BRIEF: Word for word, please restate the line containing "width:18px; text-align:center; color:#8a8a8a;" and all the lines that follow it to the end of the data.

Web interface edit records:
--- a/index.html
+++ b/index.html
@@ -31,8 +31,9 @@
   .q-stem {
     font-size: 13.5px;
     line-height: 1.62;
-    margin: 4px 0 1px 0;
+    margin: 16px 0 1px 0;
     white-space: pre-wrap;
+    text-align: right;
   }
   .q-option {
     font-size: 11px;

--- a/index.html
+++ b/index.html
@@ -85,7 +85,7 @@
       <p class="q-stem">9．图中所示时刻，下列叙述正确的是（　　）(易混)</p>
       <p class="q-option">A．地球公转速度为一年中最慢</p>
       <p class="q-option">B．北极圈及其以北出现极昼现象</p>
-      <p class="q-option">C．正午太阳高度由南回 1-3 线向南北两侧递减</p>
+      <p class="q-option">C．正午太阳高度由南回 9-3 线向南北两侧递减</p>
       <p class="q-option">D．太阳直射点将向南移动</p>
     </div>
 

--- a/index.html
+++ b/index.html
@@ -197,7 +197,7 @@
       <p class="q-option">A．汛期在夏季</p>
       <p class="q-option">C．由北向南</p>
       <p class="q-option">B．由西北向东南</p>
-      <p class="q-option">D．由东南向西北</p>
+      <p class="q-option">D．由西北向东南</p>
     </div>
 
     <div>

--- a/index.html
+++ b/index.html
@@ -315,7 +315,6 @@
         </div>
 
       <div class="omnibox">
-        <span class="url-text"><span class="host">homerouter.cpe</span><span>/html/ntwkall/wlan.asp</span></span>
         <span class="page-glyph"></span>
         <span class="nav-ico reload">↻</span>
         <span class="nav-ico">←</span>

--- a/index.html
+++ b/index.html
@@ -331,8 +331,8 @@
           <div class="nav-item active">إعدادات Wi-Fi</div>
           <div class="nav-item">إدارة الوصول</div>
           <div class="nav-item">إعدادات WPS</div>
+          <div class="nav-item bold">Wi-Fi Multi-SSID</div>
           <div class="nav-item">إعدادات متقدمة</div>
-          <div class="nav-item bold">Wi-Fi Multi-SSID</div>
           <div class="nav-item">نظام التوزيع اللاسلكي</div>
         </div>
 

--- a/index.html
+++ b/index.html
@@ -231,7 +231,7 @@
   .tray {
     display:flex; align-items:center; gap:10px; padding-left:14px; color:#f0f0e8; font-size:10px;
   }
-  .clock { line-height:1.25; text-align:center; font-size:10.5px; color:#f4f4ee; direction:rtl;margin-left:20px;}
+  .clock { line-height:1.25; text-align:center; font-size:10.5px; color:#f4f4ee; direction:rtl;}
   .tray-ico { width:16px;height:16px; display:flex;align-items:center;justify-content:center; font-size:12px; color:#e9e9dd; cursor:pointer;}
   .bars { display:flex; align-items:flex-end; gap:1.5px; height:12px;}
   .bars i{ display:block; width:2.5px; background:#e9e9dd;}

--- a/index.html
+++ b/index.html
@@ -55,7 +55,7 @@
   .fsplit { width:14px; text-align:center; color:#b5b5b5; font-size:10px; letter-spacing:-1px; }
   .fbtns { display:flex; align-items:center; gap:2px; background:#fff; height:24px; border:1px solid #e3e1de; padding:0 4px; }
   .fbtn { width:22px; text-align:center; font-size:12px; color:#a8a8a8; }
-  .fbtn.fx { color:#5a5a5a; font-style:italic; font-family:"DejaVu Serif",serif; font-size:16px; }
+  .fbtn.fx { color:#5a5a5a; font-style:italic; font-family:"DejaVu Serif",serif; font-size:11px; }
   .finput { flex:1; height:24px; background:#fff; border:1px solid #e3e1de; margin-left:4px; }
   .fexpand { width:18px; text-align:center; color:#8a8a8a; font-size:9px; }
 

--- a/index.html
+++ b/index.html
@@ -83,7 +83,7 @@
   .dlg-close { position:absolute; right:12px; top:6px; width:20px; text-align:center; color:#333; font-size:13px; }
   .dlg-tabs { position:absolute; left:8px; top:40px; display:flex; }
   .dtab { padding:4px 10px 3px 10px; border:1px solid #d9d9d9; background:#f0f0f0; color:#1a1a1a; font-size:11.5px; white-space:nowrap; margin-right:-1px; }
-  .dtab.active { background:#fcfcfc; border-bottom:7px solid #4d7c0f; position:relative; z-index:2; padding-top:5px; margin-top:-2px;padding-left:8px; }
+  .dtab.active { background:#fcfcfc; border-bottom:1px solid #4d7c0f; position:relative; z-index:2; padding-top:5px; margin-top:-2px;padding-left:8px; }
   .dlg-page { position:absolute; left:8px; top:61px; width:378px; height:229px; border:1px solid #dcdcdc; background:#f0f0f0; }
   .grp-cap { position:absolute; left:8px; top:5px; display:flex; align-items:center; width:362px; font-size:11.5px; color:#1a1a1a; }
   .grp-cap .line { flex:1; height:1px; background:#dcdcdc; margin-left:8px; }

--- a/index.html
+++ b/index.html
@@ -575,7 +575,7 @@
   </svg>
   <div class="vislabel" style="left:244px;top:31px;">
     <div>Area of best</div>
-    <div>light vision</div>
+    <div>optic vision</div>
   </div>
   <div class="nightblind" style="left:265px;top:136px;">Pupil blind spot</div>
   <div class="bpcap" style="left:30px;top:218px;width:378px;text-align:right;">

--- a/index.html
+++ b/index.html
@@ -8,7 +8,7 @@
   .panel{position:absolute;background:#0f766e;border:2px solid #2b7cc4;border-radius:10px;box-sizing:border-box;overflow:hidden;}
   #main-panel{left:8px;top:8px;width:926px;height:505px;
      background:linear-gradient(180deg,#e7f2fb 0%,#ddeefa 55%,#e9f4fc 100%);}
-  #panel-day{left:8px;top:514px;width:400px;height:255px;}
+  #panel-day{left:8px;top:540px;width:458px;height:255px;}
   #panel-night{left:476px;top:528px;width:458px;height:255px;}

YOUR RESPONSE:
   .fexpand { width:18px; text-align:center; color:#8a8a8a; font-size:9px; }
 

--- a/index.html
+++ b/index.html
@@ -83,7 +83,7 @@
   .dlg-close { position:absolute; right:12px; top:6px; width:20px; text-align:center; color:#333; font-size:13px; }
   .dlg-tabs { position:absolute; left:8px; top:40px; display:flex; }
   .dtab { padding:4px 10px 3px 10px; border:1px solid #d9d9d9; background:#f0f0f0; color:#1a1a1a; font-size:11.5px; white-space:nowrap; margin-right:-1px; }
-  .dtab.active { background:#fcfcfc; border-bottom:7px solid #4d7c0f; position:relative; z-index:2; padding-top:5px; margin-top:-2px;padding-left:8px; }
+  .dtab.active { background:#fcfcfc; border-bottom:1px solid #4d7c0f; position:relative; z-index:2; padding-top:5px; margin-top:-2px;padding-left:8px; }
   .dlg-page { position:absolute; left:8px; top:61px; width:378px; height:229px; border:1px solid #dcdcdc; background:#f0f0f0; }
   .grp-cap { position:absolute; left:8px; top:5px; display:flex; align-items:center; width:362px; font-size:11.5px; color:#1a1a1a; }
   .grp-cap .line { flex:1; height:1px; background:#dcdcdc; margin-left:8px; }

--- a/index.html
+++ b/index.html
@@ -575,7 +575,7 @@
   </svg>
   <div class="vislabel" style="left:244px;top:31px;">
     <div>Area of best</div>
-    <div>light vision</div>
+    <div>optic vision</div>
   </div>
   <div class="nightblind" style="left:265px;top:136px;">Pupil blind spot</div>
   <div class="bpcap" style="left:30px;top:218px;width:378px;text-align:right;">

--- a/index.html
+++ b/index.html
@@ -8,7 +8,7 @@
   .panel{position:absolute;background:#0f766e;border:2px solid #2b7cc4;border-radius:10px;box-sizing:border-box;overflow:hidden;}
   #main-panel{left:8px;top:8px;width:926px;height:505px;
      background:linear-gradient(180deg,#e7f2fb 0%,#ddeefa 55%,#e9f4fc 100%);}
-  #panel-day{left:8px;top:514px;width:400px;height:255px;}
+  #panel-day{left:8px;top:540px;width:458px;height:255px;}
   #panel-night{left:476px;top:528px;width:458px;height:255px;}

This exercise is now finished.